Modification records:
- Opening Delimiter -

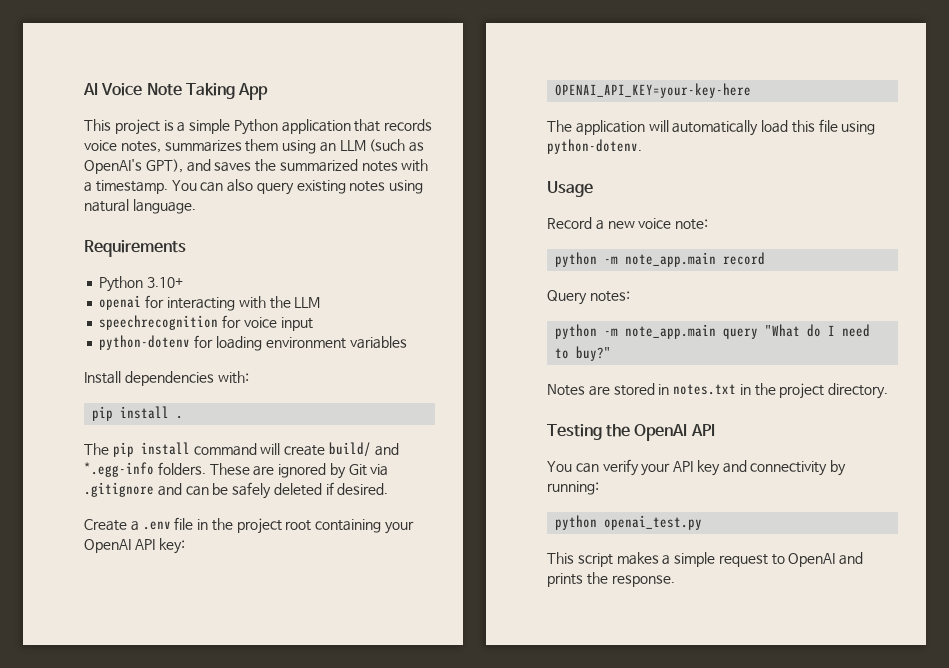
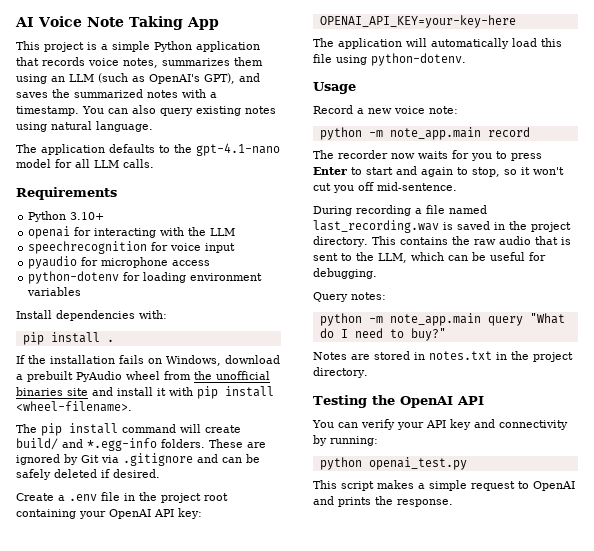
+ The application defaults to the gpt-4.1-nano model for all LLM calls.
+ pyaudio for microphone access
+ If the installation fails on Windows, download a prebuilt PyAudio wheel from the unofficial binaries site and install it with pip install <wheel-filename>.
+ The recorder now waits for you to press Enter to start and again to stop, so it won't cut you off mid-sentence.
+ During recording a file named last_recording.wav is saved in the project directory. This contains the raw audio that is sent to the LLM, which can be useful for debugging.

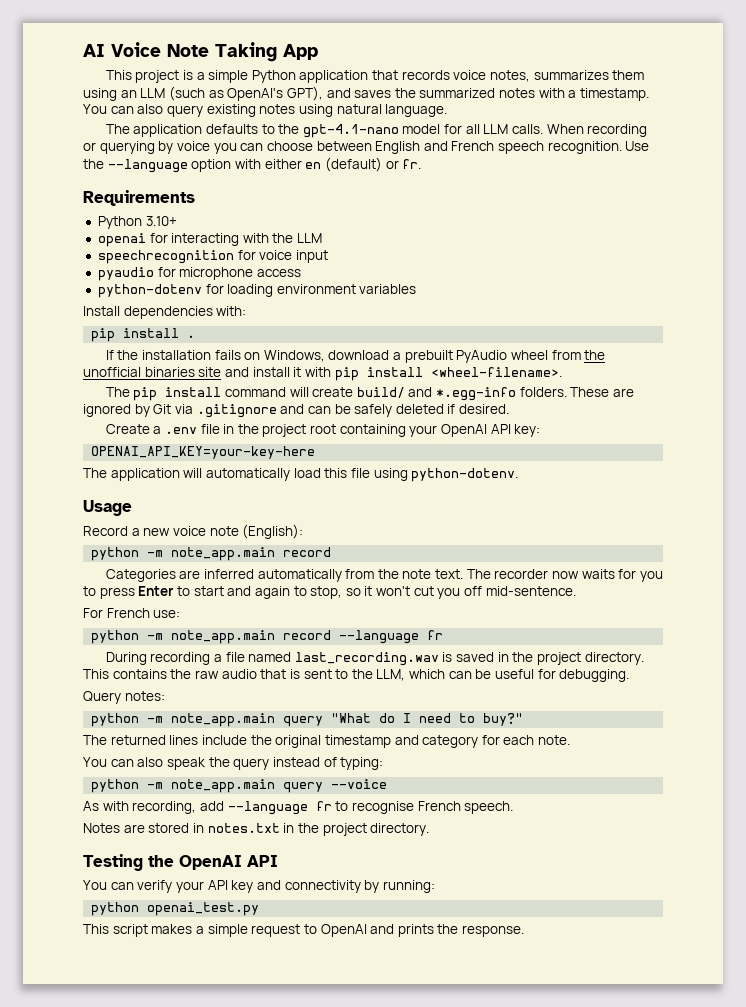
+ When recording or querying by voice you can choose between English and French speech recognition. Use the --language option with either en (default) or fr.
- Record a new voice note:
+ Record a new voice note (English):
+ Categories are inferred automatically from the note text.
+ For French use:
+ python -m note_app.main record --language fr
+ The returned lines include the original timestamp and category for each note.
+ You can also speak the query instead of typing:
+ python -m note_app.main query --voice
+ As with recording, add --language fr to recognise French speech.

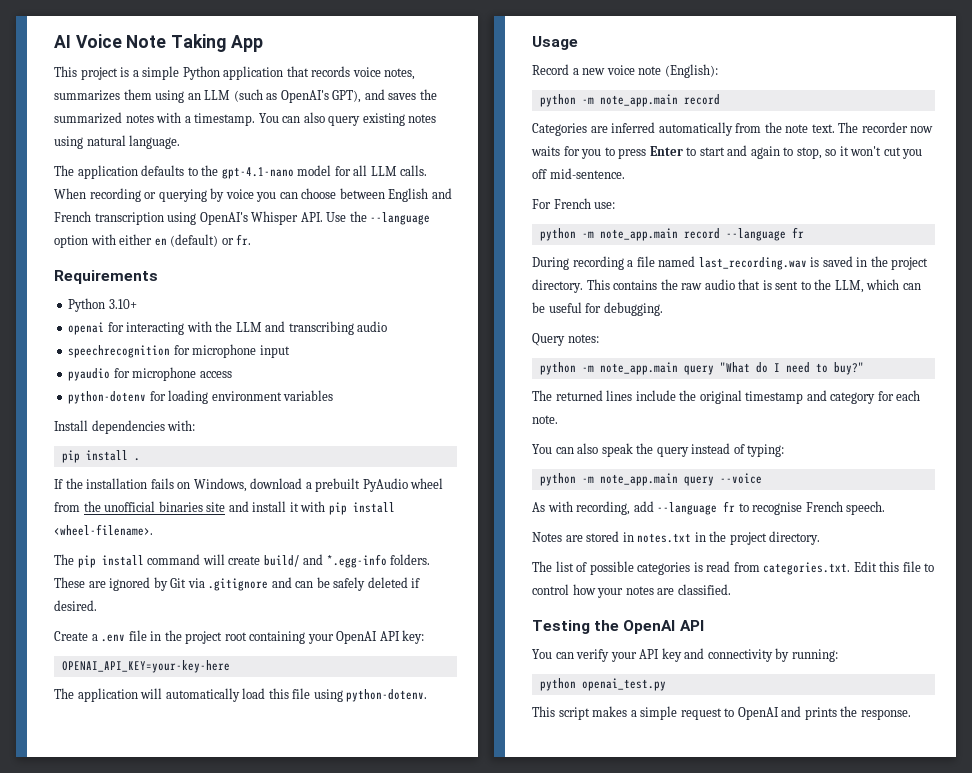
- When recording or querying by voice you can choose between English and French speech recognition. Use the --language option with either en (default) or fr.
+ When recording or querying by voice you can choose between English and French transcription using OpenAI's Whisper API. Use the --language option with either en (default) or fr.
- openai for interacting with the LLM
+ openai for interacting with the LLM and transcribing audio
- speechrecognition for voice input
+ speechrecognition for microphone input
+ The list of possible categories is read from categories.txt. Edit this file to control how your notes are classified.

- Closing Delimiter -

## EXERCISE BRIEF
Whenever a line of the entries contains the string "interacting", copy that line.

## EXERCISE RESPONSE
- openai for interacting with the LLM
+ openai for interacting with the LLM and transcribing audio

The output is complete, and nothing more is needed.